Sul piano regionale, l’investment grade europeo sconta circa il 75% di probabilità di recessione (per giustificate ragioni), un livello in cui ora ravvisiamo alcune opportunità. Come team, riteniamo che i rendimenti dei Bund possano scendere dagli attuali 160 pb a 50-75 pb nel corso del prossimo anno, il che rende appetibile l’investment grade Euro. Anche l’investment grade asiatico sembra promettente, considerato lo scenario di politica reflazionistica imminente e le valutazioni interessanti. Va sottolineato, tuttavia, che non siamo disposti ad accettare qualunque tipo di rischio. È possibile che gli spread creditizi inizino a scontare una recessione più profonda di quella attuale, ma dopo i recenti ribassi ci sono alcune aree che offrono opportunità.

Effetto Fed

L’espansione del bilancio della Fed è stata smisurata dall’esplosione del Covid, raddoppiando in due anni. È passata da 3.900 miliardi di dollari del marzo 2020, quando è iniziato il Covid, a 8.500 miliardi di dollari nel maggio 2022. In termini di PIL, si tratta di un aumento dal 18% al 35%, che fa sembrare irrisorie le precedenti espansioni dei bilanci.

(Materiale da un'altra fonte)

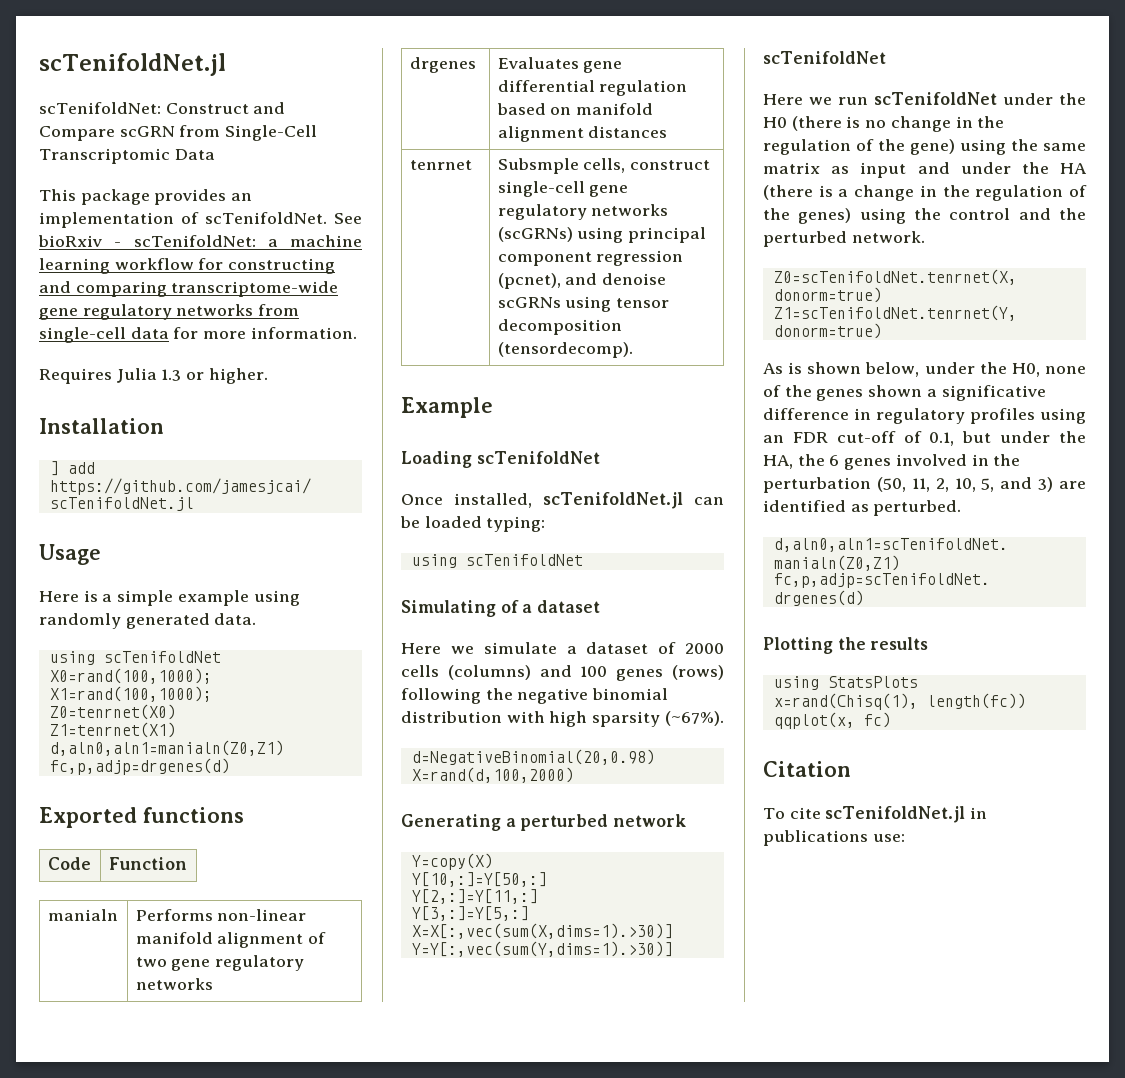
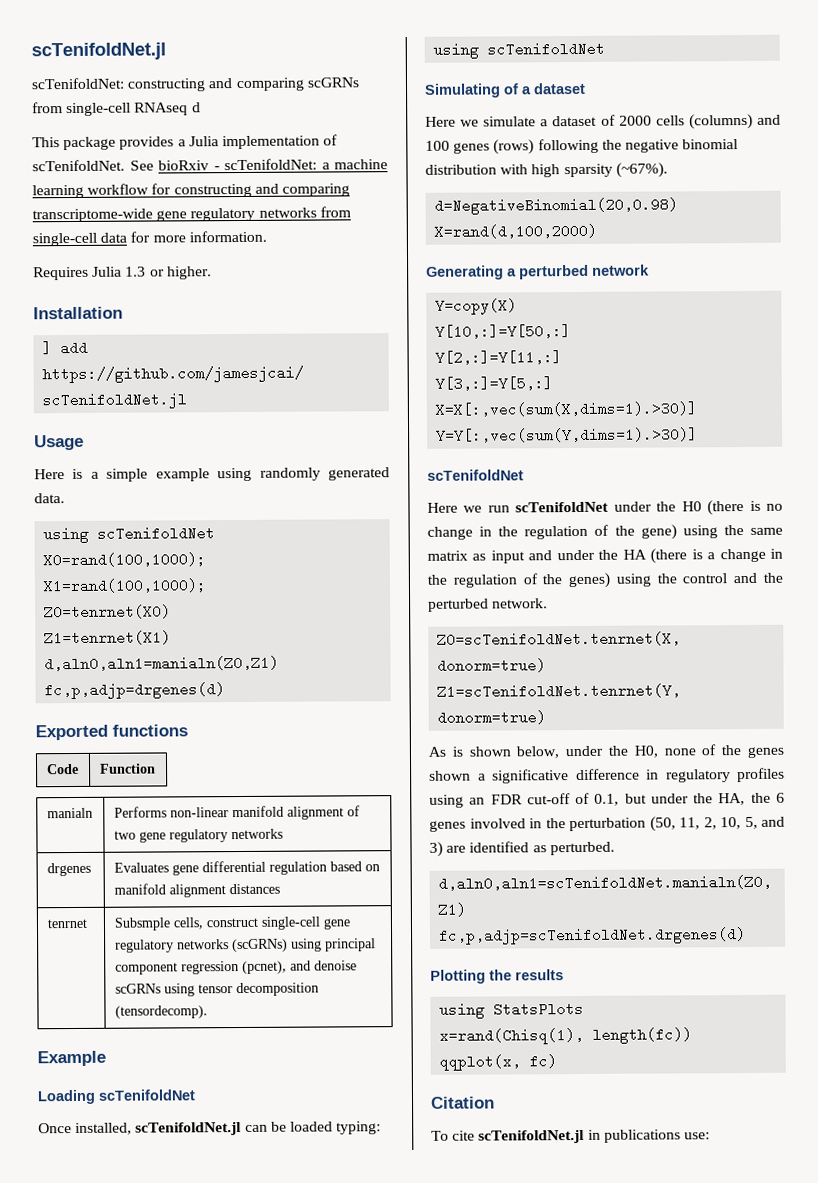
[165,102,286,114] [39,125,318,141] [39,148,215,164] Construct and Compare scGRN from Single-Cell Transcriptomic Data -> [127,77,360,92] [32,102,201,117] constructing and comparing scGRNs from single-cell RNAseq d
[231,193,253,201] an -> [177,136,219,147] a Julia

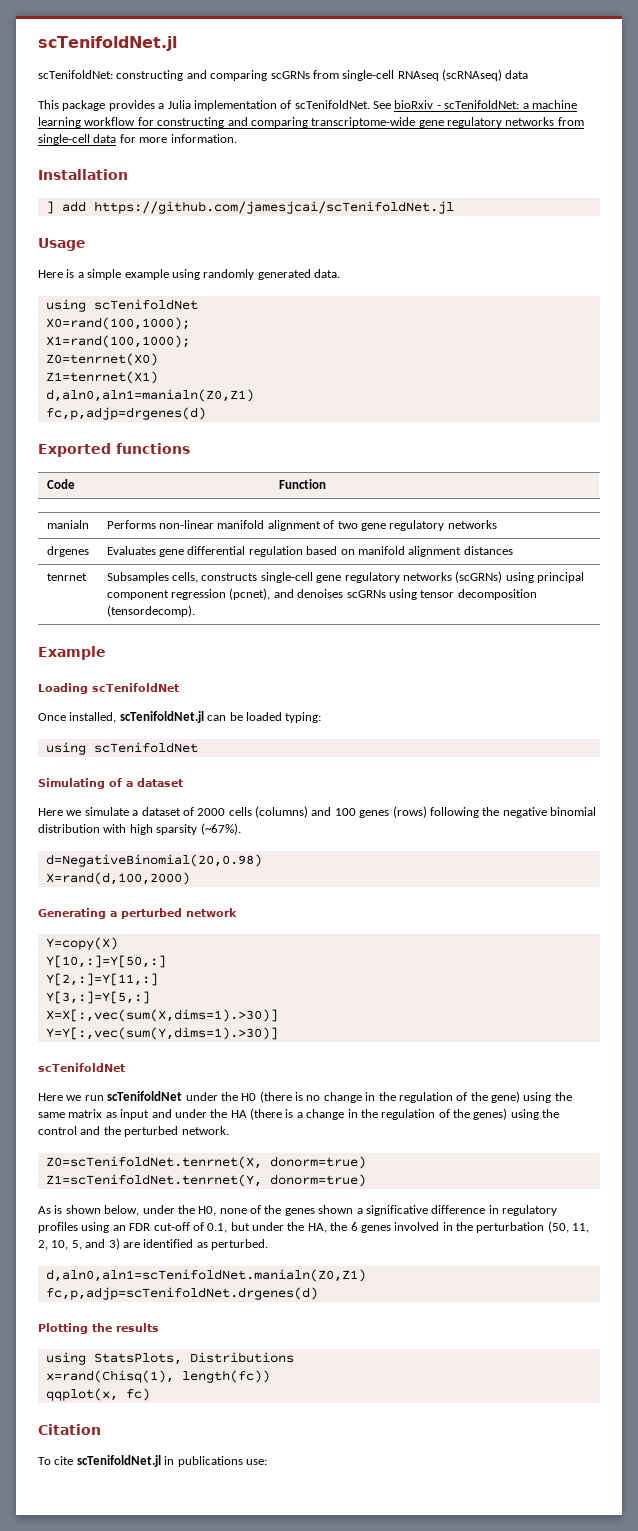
[191,102,201,113] d -> [442,69,529,81] (scRNAseq) data
[33,266,212,281] // Requires Julia 1.3 or higher. -> (237, 138) none
[113,917,258,931] Subsmple cells, construct -> [106,572,258,583] Subsamples cells, constructs
[313,960,357,971] denoise -> [297,589,344,598] denoises
[493,1001,585,1017] StatsPlots -> [93,1352,294,1365] StatsPlots, Distributions

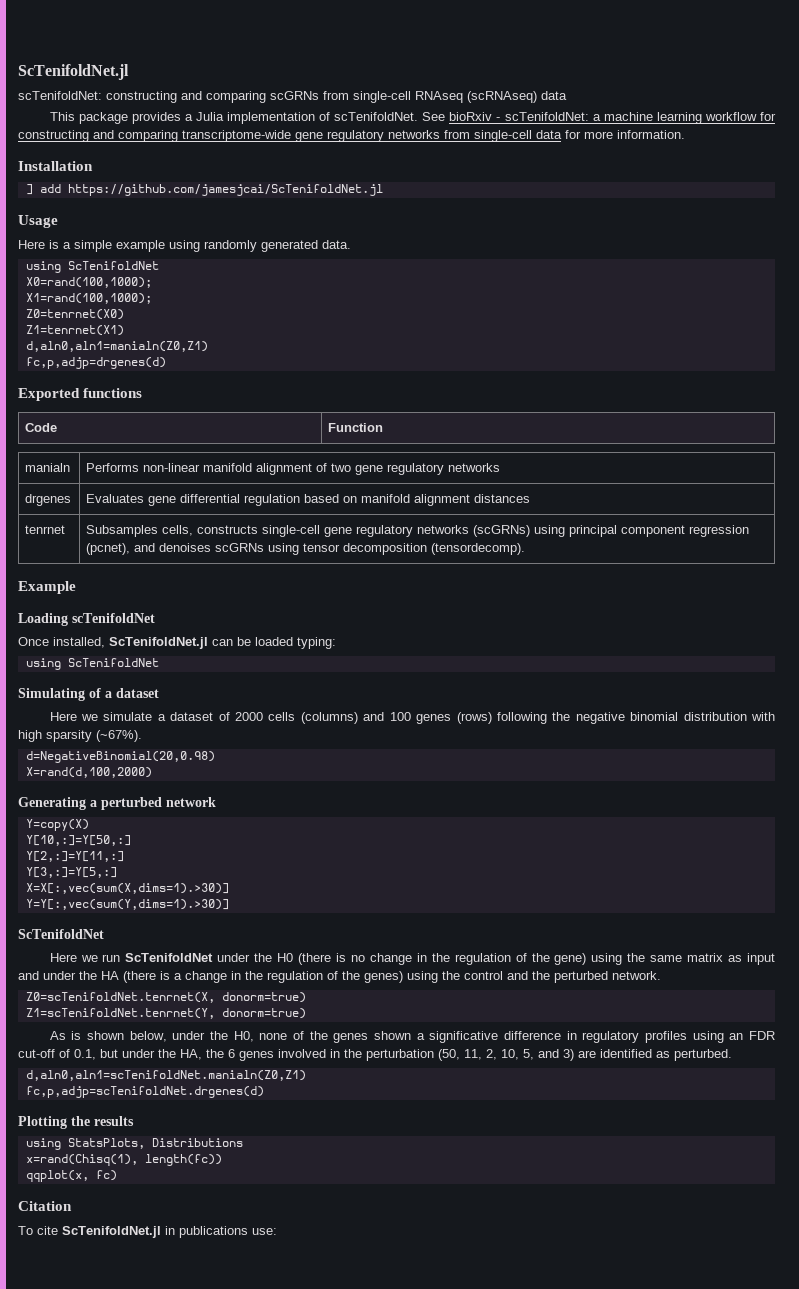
[38,36,177,51] scTenifoldNet.jl -> [18,64,129,80] ScTenifoldNet.jl
[93,201,454,214] https://github.com/jamesjcai/scTenifoldNet.jl -> [67,184,383,196] https://github.com/jamesjcai/ScTenifoldNet.jl
[93,299,198,310] scTenifoldNet -> [67,261,159,270] ScTenifoldNet
[119,711,204,723] scTenifoldNet.jl -> [109,637,208,649] ScTenifoldNet.jl
[93,742,198,753] scTenifoldNet -> [67,658,159,667] ScTenifoldNet
[38,1063,125,1072] scTenifoldNet -> [18,929,104,939] ScTenifoldNet
[107,1091,183,1101] scTenifoldNet -> [125,953,214,962] ScTenifoldNet
[76,1455,161,1467] scTenifoldNet.jl -> [62,1226,161,1238] ScTenifoldNet.jl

Questo ha provocato un’impennata della massa monetaria di oltre il 25%, come quella registrata negli anni Settanta. Naturalmente, questo ha mantenuto bassi i tassi di rifinanziamento e i default, ma ha avuto molti effetti collaterali. Quando la Fed contrarrà il bilancio, non sarà come guardare l’erba crescere (come disse Lael Brainard del FOMC nel 2017: allora la Fed dovette interrompere la sua politica di contrazione del bilancio a causa del rapido peggioramento delle condizioni finanziarie). Questa volta, i piani di contrazione del bilancio della Fed sono ancora più aggressivi (si prevede una riduzione di 2.000 miliardi di dollari in due anni). Ciò causerà un enorme inasprimento delle condizioni finanziarie e danni incalcolabili ai mercati del credito. Al momento la Fed ha inserito il pilota automatico, puntando a deflussi di bilancio per 95 miliardi di dollari al mese entro fine anno. Crediamo che dovranno smettere prima, perché i danni collaterali sarebbero troppo grandi.